I think you guessed right, nothing changes with the FT (that is, if we add sinusoids of same frequencies)! Let us further examine in the figures to follow:
So why does this happen? Again, this is because we do not tamper with the functions by adding sinusoids. What only occurs is that we increase the value of A by multiplying it by an integer (A = 4(sin(x)+sin(y)), making our pattern clearer as can be seen from the left sides of the figures.
Now, I believe we fully understand what happens when we play with sinosoids, but before we move on to the next part let me leave you with a cool image of the FT of the A^4 function, which was done by changing the mat2gray() in the FFT function to 50*mat2gray():
III. Convolution Theorem Redux
Before we begin, I shall reiterate the two main points of the convolution theorem as summarize by Mam Jing:
- The FT of the convolution of two functions f and g is equal to the productt of the FT of the two functions; that is: FT(f*g) = FG
- The convolution of a dirac delta and a function f results in a replication of the f at the location of the dirac delta. (for the following discussions, we will see that the dirac delta are the peak we saw in the previous section)
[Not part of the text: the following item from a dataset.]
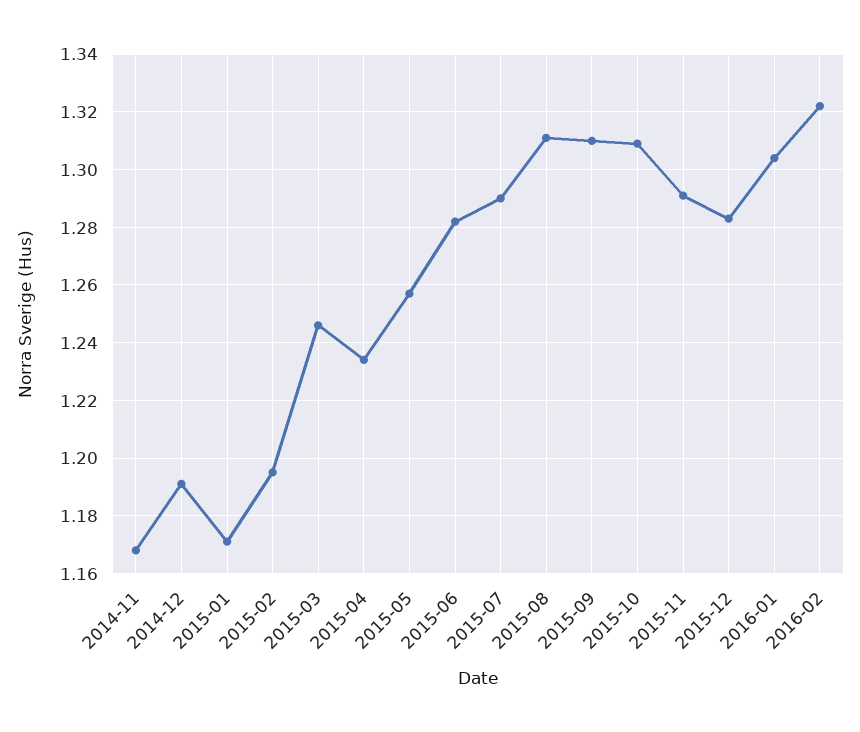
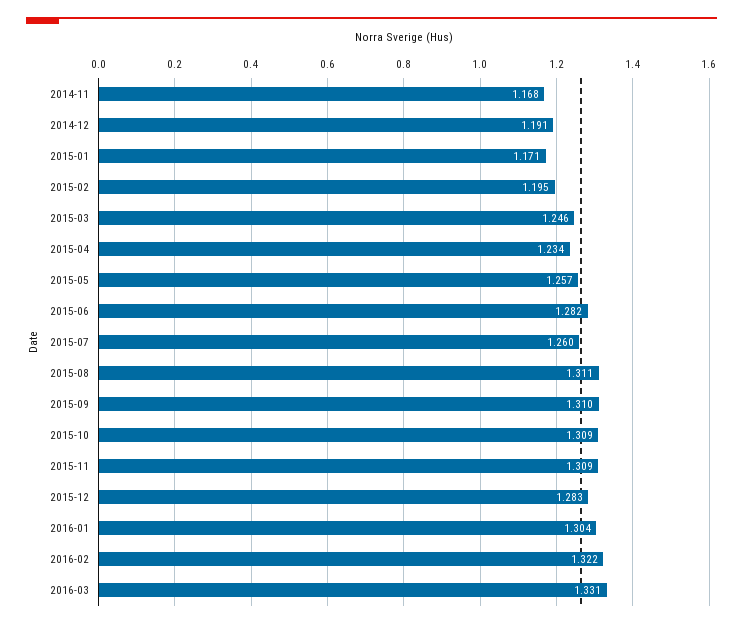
2015-07: 1.29 -> 1.26
2015-11: 1.29 -> 1.309
2016-03: none -> 1.331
First, let me copy the pattern of two equally spaced dots and its FT
Nothing unusual here, the FT of a corrugated roof is two equally spaced dots (or peaks) representing its frequency, and since the FT is a linear transform, its inverse will also hold. Now let us replace the dots with circles of similar radii:
The FT of the two circles is a circular gradient under a corrugated roof. The explanation behind this is a combination of the two concepts I laid to you previously. The pattern on the left is a convolution of two peaks (dirac deltas) and a circle, resulting to the production of the circle in the location of the peaks. Therefore, we know that the FT of the pattern is the product of the FT of the circle and the two peaks; that is, a circular gradient and a corrugated roof. We can see that indeed, the FT pattern on the left is just a multiplication of the FT of the functions, as the spacing of the dark and bright bands did not change even as I modified the radius of the circle.
Next, we replace it with squares:
Similarly, by replacing the circle with squares, we just replace the circular gradient pattern in the FT with a square gradient pattern. I apologize if the alternating white and dark bands are not visible in the image, it’s quality got reduced after uploading.
Last we replace it with a gradient pattern, produced by:
var = 0.01
G = exp((-(Y+0.2).^2)/(var^2))
H = exp((-(Y-0.2).^2)/(var^2))
A = G + H
The concept behind this is still the same with the circle and square so let me focus on the resulting FFT. The gradient is a single sinusoid wave, that is produced by a combination of sin and cos functions. From figure 26, we can see that to produce a thinner gradient (variance = 0.01), we need a large number of sin and cosines, which is reflected by the number of peaks found in the Fourier plane. As we increase the gradient however, a fewer combination is required.
Next, we create dots of equal spacing along the x and y axis and take its FT:
This is quite similar to my results in figure 16 – 18, where I combine sinusoids and take of their FT. However this time, we perform the FT on the dots and check what happened. We know that the resulting FT here is again a combination of sinusoids along the x and y axis from the peaks. We can also see that as we increase the number of dots, the ‘chess board’ pattern decreases in grid size. Until eventually…
… only 4 grids are produced! Another cool thing here, it was the second time I saw an image similar to its FT! (the first one was a circular gradient 🙂 )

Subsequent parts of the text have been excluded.